2x scaling at 4k is comfortable and crisply rendered fonts are a MUST. My eyes are far more fatigued at the end of the day if font rendering isn't crystal clear. Other resolutions require non-integer scaling and my experience with that has been... not great.
I am in the exact same boat, 2x scaling at 4k. I am young but I wear contacts that are not an exact perfect prescription due to the limitations of contacts.
But people will swear up and down to me that there is no way I could possibly tell the difference between screens.
You can literally see individual pixels on a 1080p screen!

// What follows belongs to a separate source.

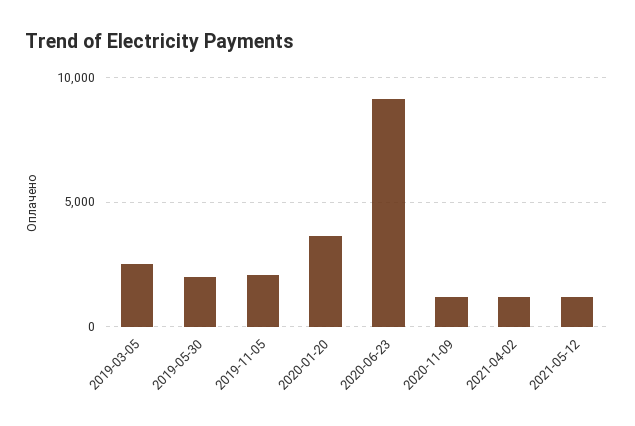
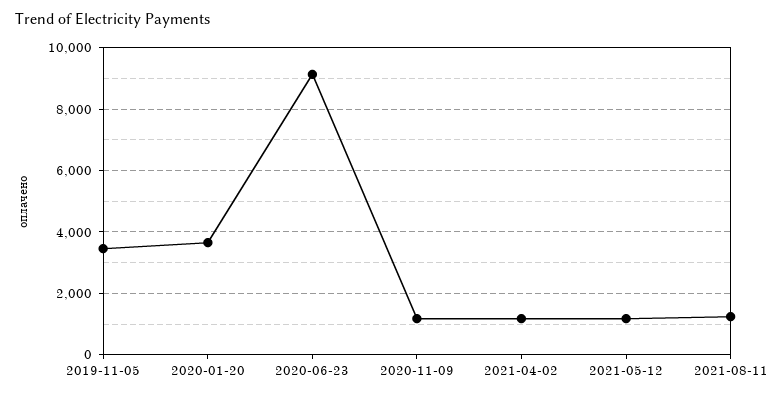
2019-03-05: 2500 -> none
2019-05-30: 2000 -> none
2019-11-05: 2000 -> 3400
2021-08-11: none -> 1200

I am on Macbooks, but I want to switch to something with Linux so I am waiting for the gen 9 Thinkpad X1C with 4k screen to be available at some reasonable price.
Font rendering is also clearly worse on Linux than Mac, making the fuzzy pixels even more unworkable. I dual booted a 2015 Macbook Air into several Linux distros and I could barely read the text no matter which settings were applied.

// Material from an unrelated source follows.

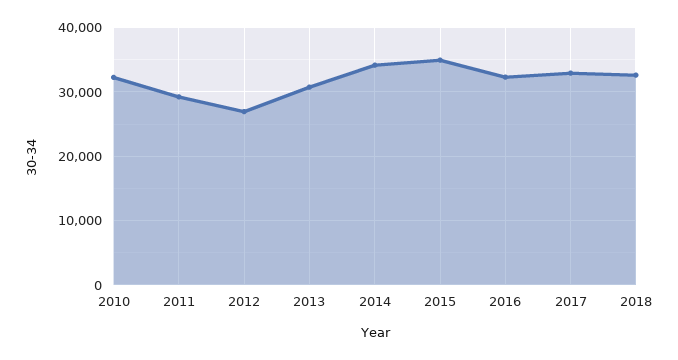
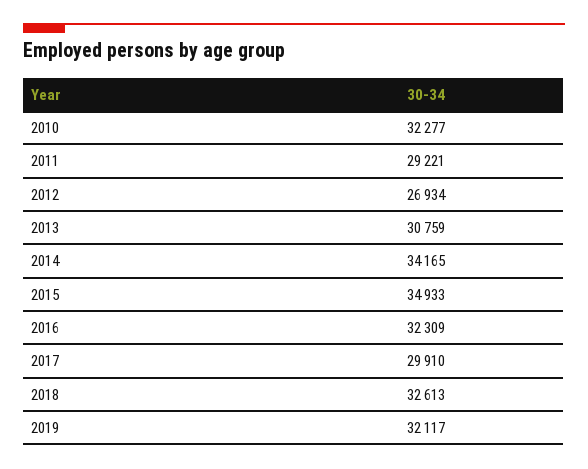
2017: 33000 -> 29910
2019: none -> 32117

More relevant to the overall thread:
Pop OS is awesome.
Yes, they are needing for to change name, however. "Pop_OS!" is very a stupid name, no low hyphen "_" charactir or exclimation in name is good. Only "Pop OS" is good.
2x scaling in 4K is the Hi-DPI equivalent of 1080p: on 13 or 14 inch screens, elements on screen are really tiny. On this screen size, we have mainly 1280x800 (Apple) or 1366x720 (PC) resolutions, where the Hi-DPI or Retina equivalent (2x scaling) is 2K.
With GNOME, screen elements (texts, windows and widgets) are big (way bigger than macOS or Windows). In this case 1080p-like at 2x scaling should be OK with this screen size.
It's complicated. For me it's about how smooth the text is and how consistent the experience is. 4k with 2x (integer scaling) is a pleasant balance of crisp rendering and appropriate text size.
The lower resolutions would require non-integer scaling and so far my experience doing that in Linux environments has been very poor. I don't expect this to be a smooth experience any time in the near future. I'd love to be proven wrong though.
Yes, I can definitely tell. I have owned both WQHD and 4K laptops. At least for text, I can tell the difference at first sight, and I’m more comfortable with 4K.
...And use a panel that covers at least 100% DCI-P3 color gamut.
I bought an Acer at the tail end of last year because I need color accuracy (and couldn't get my hands on high-end HP or Dell or Lenovo in Thailand because markets).